Task input:
BEGIN

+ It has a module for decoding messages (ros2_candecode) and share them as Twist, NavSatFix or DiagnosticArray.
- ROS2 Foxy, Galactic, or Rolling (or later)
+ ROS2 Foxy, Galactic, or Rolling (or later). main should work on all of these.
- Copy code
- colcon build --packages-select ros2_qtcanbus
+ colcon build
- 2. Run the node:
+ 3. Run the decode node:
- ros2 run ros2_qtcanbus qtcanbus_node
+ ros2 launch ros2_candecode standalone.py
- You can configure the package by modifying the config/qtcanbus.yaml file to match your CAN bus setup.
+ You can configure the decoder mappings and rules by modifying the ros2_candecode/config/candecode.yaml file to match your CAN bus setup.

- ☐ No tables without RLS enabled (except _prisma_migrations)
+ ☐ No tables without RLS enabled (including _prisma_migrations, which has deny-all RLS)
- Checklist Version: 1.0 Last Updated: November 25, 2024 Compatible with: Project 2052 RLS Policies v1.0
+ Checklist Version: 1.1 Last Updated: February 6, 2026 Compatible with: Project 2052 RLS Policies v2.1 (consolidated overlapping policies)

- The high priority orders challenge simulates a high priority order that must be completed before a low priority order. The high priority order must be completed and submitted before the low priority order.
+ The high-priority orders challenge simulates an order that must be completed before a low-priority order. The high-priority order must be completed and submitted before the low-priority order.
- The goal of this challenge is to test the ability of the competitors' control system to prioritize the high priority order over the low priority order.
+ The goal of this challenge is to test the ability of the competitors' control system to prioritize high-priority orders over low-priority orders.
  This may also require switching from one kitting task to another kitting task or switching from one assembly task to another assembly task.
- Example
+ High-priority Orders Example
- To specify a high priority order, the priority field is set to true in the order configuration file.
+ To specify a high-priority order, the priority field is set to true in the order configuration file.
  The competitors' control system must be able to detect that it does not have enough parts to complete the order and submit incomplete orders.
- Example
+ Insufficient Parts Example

END

Your objective: Write down again, exactly as given, only the lines above that fall from the line with "- ros2 run ros2_qtcanbus qtcanbus_node" to the line with "- The goal of", inclusive.

Task response:
- ros2 run ros2_qtcanbus qtcanbus_node
+ ros2 launch ros2_candecode standalone.py
- You can configure the package by modifying the config/qtcanbus.yaml file to match your CAN bus setup.
+ You can configure the decoder mappings and rules by modifying the ros2_candecode/config/candecode.yaml file to match your CAN bus setup.

- ☐ No tables without RLS enabled (except _prisma_migrations)
+ ☐ No tables without RLS enabled (including _prisma_migrations, which has deny-all RLS)
- Checklist Version: 1.0 Last Updated: November 25, 2024 Compatible with: Project 2052 RLS Policies v1.0
+ Checklist Version: 1.1 Last Updated: February 6, 2026 Compatible with: Project 2052 RLS Policies v2.1 (consolidated overlapping policies)

- The high priority orders challenge simulates a high priority order that must be completed before a low priority order. The high priority order must be completed and submitted before the low priority order.
+ The high-priority orders challenge simulates an order that must be completed before a low-priority order. The high-priority order must be completed and submitted before the low-priority order.
- The goal of this challenge is to test the ability of the competitors' control system to prioritize the high priority order over the low priority order.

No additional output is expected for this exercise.